O que é matar? (uma reflexão sobre a sobre a diferença entre ovolactovegetarianismo e veganismo)

 


Para bem entender como um vegano pensa, vale abordar brevemente algo sobre a especificidade da visão vegana e sua imensa diferença em relação ao vegetarianismo comumente conhecido, o ovolactovegetarianismo. Para isso, comecemos com uma história: certa vez, em uma rede social, um conhecido publicou uma foto de um jovem parente segurando um peixe que acabara de pescar, com um comentário de que tal “experiência em família não tem preço”. Respondi então mostrando o preço que o peixe pagou: ser perfurado por um metal sentindo extrema dor, ser puxado para fora de seu habitat por este mesmo furo dolorido, ficar certo tempo fora da água – o que equivaleria para nós a ficar dentro da água, com toda a angústia de não respirar – ser manipulado por seres estranhos até ser jogado de volta para a água com toda a dor e desespero resultantes dessa experiência, podendo inclusive ter morrido em decorrência de uma infecção. Sua tréplica foi reafirmar que eles não o comeram, ele não foi para a panela, então tudo ficou bem para todos.

Essa história mostra que é comum se diferenciar radicalmente o status de matar um ser ou torturá-lo.

Pensemos sobre isso: aquilo que comumente chamamos de morte diz respeito ao fim da vida, à morte absoluta. Em seu oposto, normalmente se coloca a vida. Ou se está vivo ou se está morto. Contudo, como polo oposto da morte absoluta, podemos idealizar a existência de uma “vida absoluta” e, entre esses pólos, um contínuo, uma gama de tendências, elementos e atos que nos mortificam ou vivificam. Não estamos apenas mortos ou vivos. Em vida, podemos estar mais vivos ou mais mortos. Podemos nos vivificar ou mortificar, assim como podemos vivificar ou mortificar a outros seres, humanos ou não.

Há, então, o que plenifica a vida e o que plenifica a morte, para além do que gera a morte absoluta, como o assassinato, ou o que gera a vida em senso estrito, como os atos reprodutivos.

É difícil definir o que seria uma vida plena, ainda mais para seres de outras espécies, e não quero usar a complicada ideia de “liberdade” para isso. Contudo, definir o que pode mortificar um ser é mais óbvio. No caso dos animais, não é difícil reconhecer o que fazemos que os impede de gerir suas próprias vidas e viver de acordo com seus próprios hábitos, ou seja, aquilo que os mortifica.

Não mortificá-los inclui não prendê-los, não torturá-los, não debicá-los, não engaiolá-los, não enjaulá-los, não acorrentá-los, não adestrá-los, não isolá-los, não paralisá-los, não testá-los, não pescá-los, não montá-los, não chicoteá-los, não reduzi-los a exposições em zoológicos, a objetos de entretenimento, a produtos comercializáveis, a matérias-primas etc.

Em suma, não se pode reduzir a consideração moral dos animais apenas a tirar suas vidas ou não.

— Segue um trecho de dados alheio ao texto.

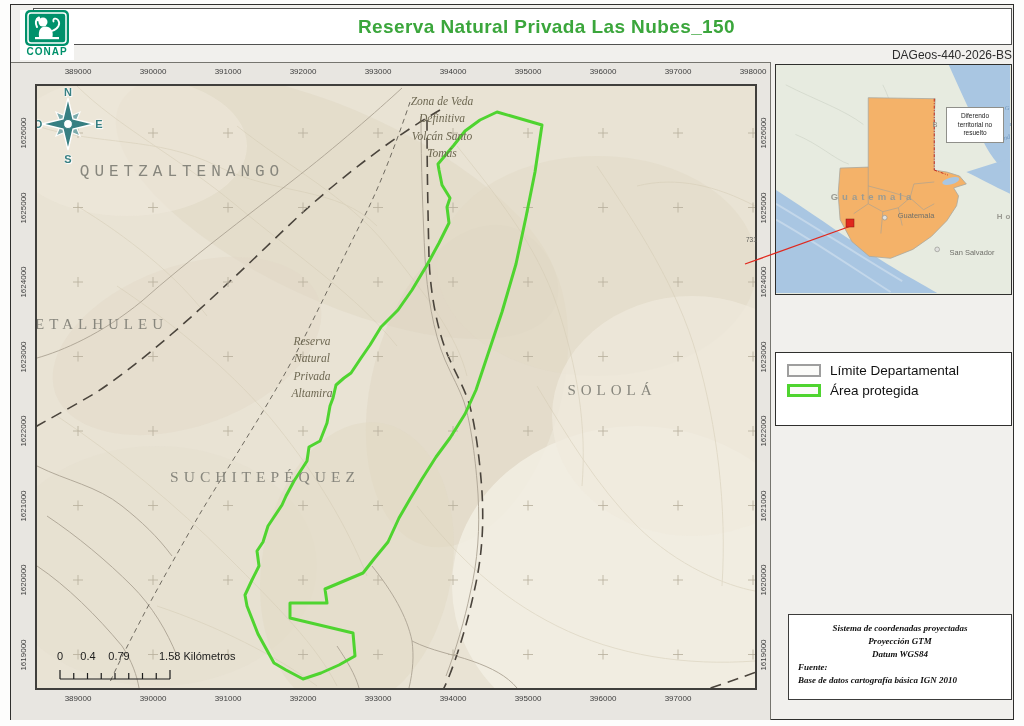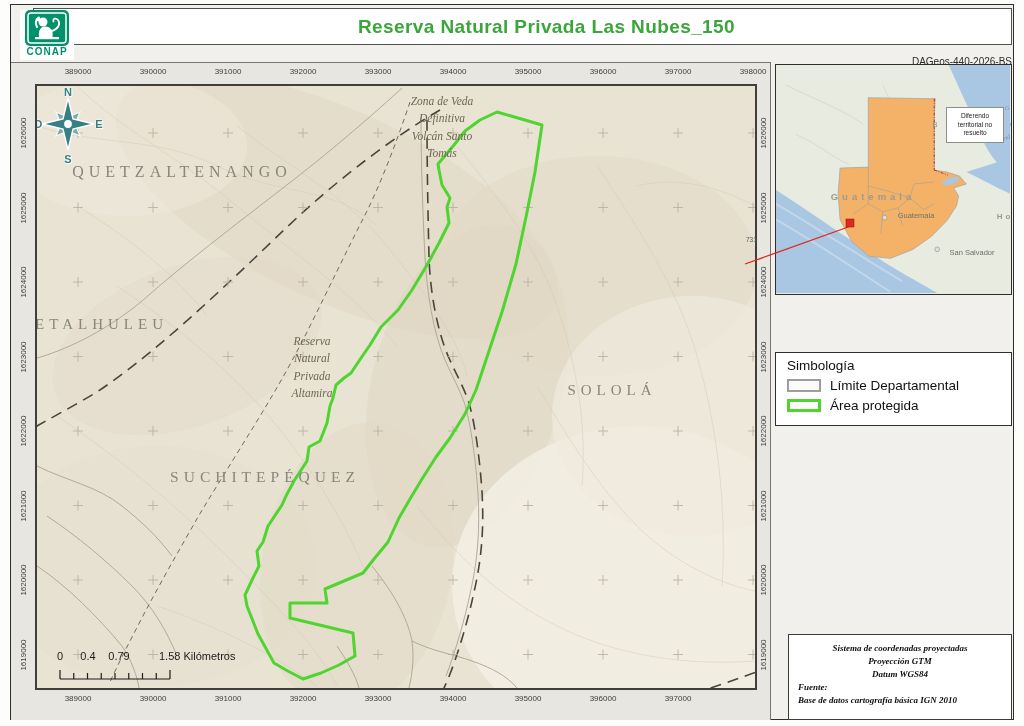"DAGeos-440-2026-BS" .docid { font-size: 10px -> 12px; margin-top: 8px -> none }
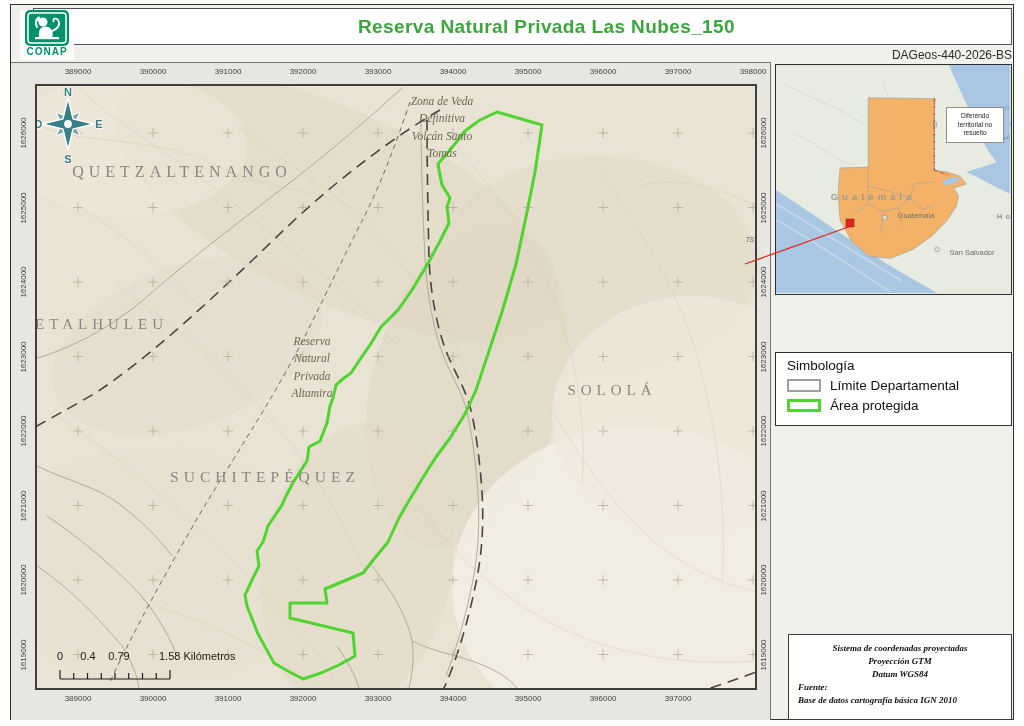"QUETZALTENANGO" span.dept { font-family: none -> Liberation Mono, monospace }
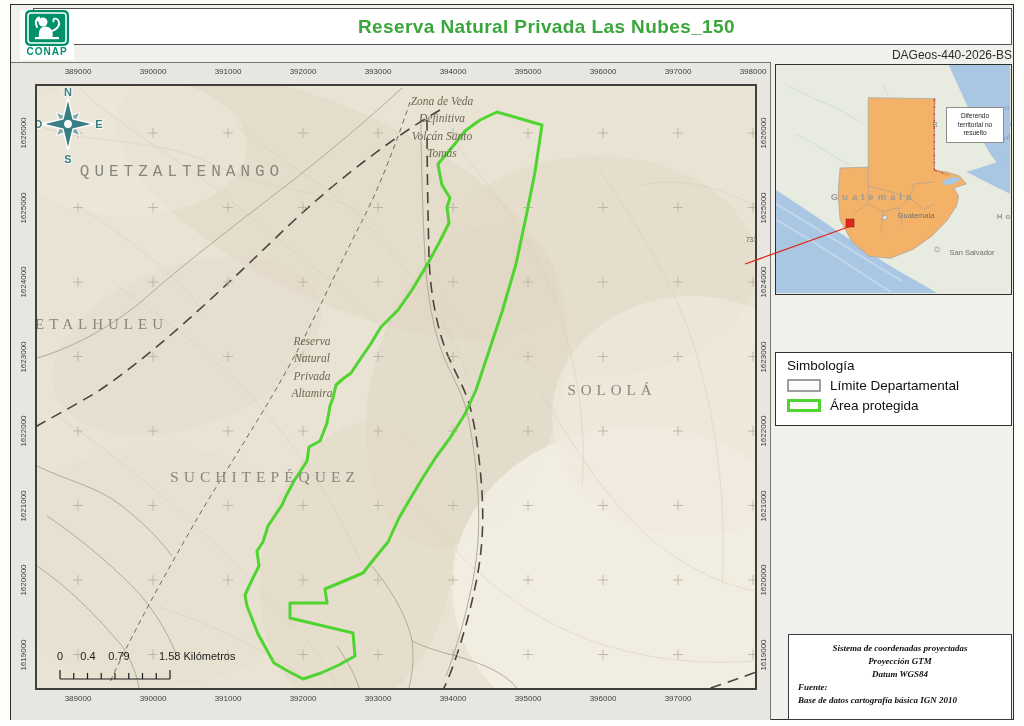"Simbología" div.legend-title { html: <div>Simbología</div> -> none }
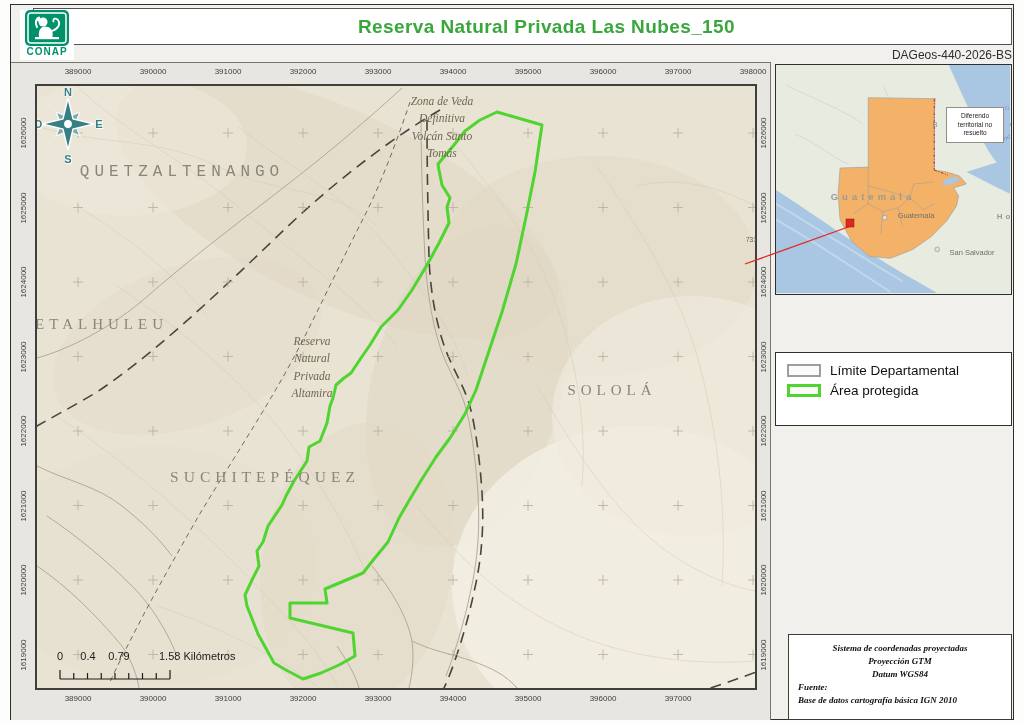"Sistema de coordenadas proyectadas" .credits { margin-top: 20px -> none }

Aí, no conceito de morte, encontram-se as diferenças entre o ovolactovegetarianismo (o ato de retirar apenas as carnes do menu, mas seguir se alimentando de leite e ovos) e o veganismo, assim como entre a visão bem-estarista (que pretende que haja melhoria das condições de vida dos animais escravizados, mas não necessariamente o fim da escravidão) e a visão abolicionista, que almeja o fim da escravidão dos animais.

Respeitar a vida de um animal depende, obrigatoriamente, de não explorá-lo de nenhuma forma, de não torná-lo escravo da humanidade. Isso independe das variações possíveis para o ser escravizado: ser morto para virar bife, “apenas” viver preso para que se tire seu leite ou seus ovos (existência terrível e cheia de sofrimento) ou ser usado para quaisquer outros usos atrelados a alguma necessidade humana ou atividade econômica.

O veganismo, portanto, apresenta uma visão ampla de não exploração, de não opressão, contra a escravidão e a geração intencional de violência contra seres sencientes. Trata-se de uma proposta de recusa a ações evitáveis claramente mortificadoras.

Assim sendo, a proposta vegana é obviamente correta, do ponto de vista ético, e os argumentos acima descritos confirmam tal julgamento. Logo, como se poderia, dentro dos limites da ética, manter uma prática que a contrarie?